New ARchitecture on Indigenous Lands
By Joy Monice Malnar and Frank Vodvarka

In this recent examination of First Nations architectural projects, authors Joy Monice Malnar and Frank Vodvarka predict a new architecture is on the rise – with implications that stretch far beyond reserve boundaries. They cite the design sensitivities implicit in First Peoples’ world views, but also the field’s ability to bypass “homogenized conventions of mainstream white society.” This design approach – a blend of the cultural, sensory and symbolic – offers a depth and insightfulness absent from current practice.
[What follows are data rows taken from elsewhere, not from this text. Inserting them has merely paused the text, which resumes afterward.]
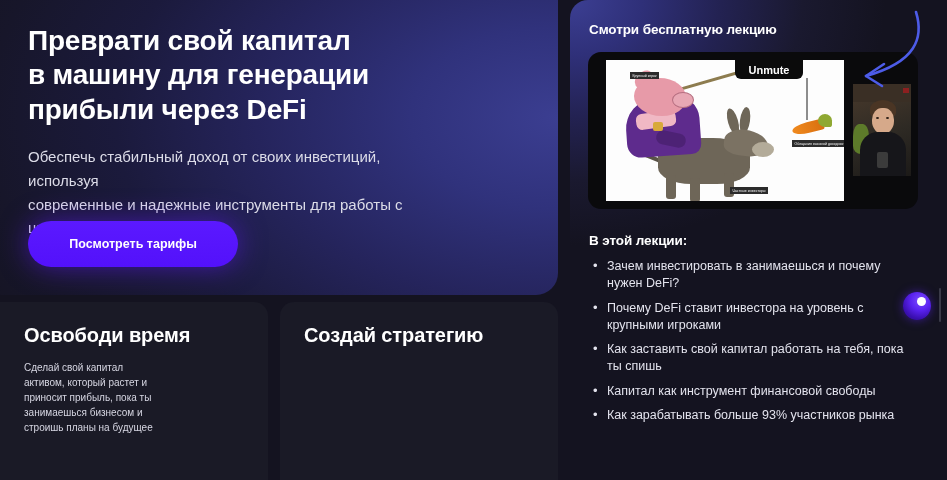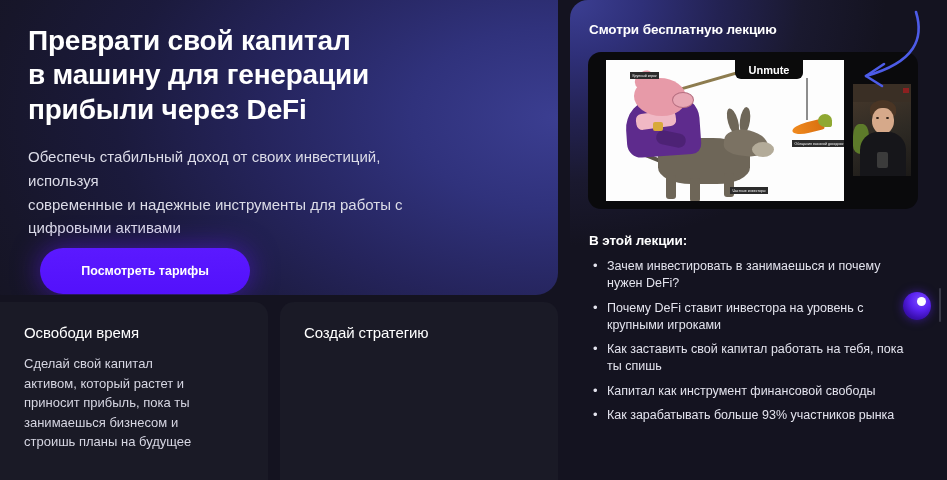"Посмотреть тарифы" .cta { left: 40px -> 28px; margin-top: 27px -> none }
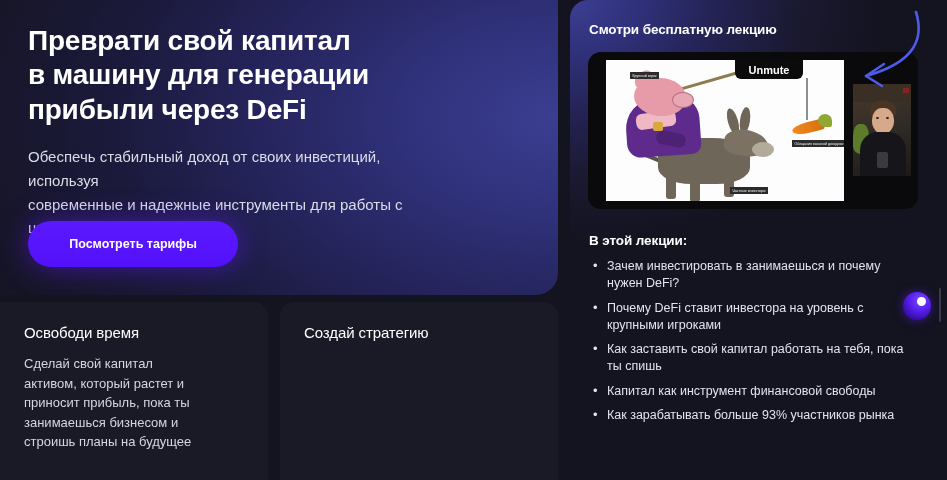"Освободи время" .card h3 { font-size: 15px -> 20px; font-weight: 400 -> 700 }
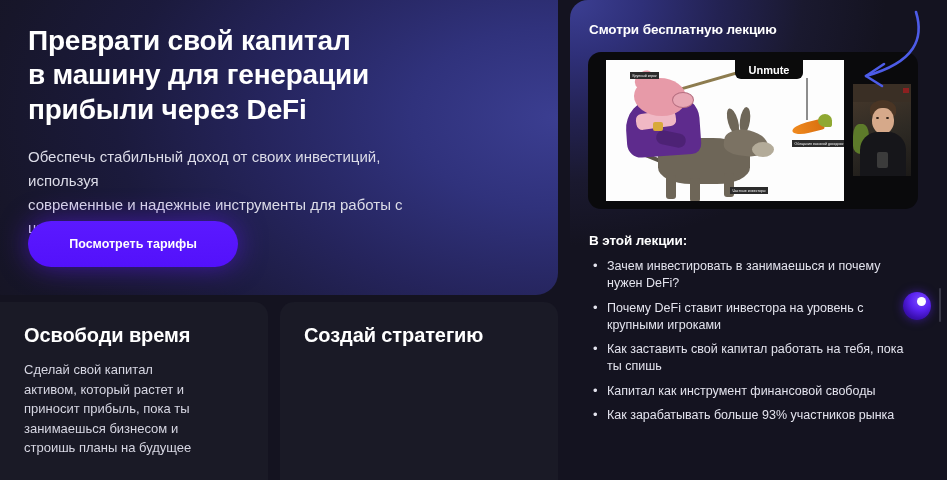"Сделай свой капитал" .card p { font-size: 13px -> 10px }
The true value of this book lies in its extensive testimonies regarding best practices. Those who have worked in the field understand the myriad of non-standard procedures related to design, consultation and approval. The expanded notion of design, encompassing spatial, social, spiritual and experiential factors, is one challenge. Others include the collective design process, qualitative data, community engagement and consensus-building. The authors have done their research, balancing it with the necessary historical, legal and economic framework.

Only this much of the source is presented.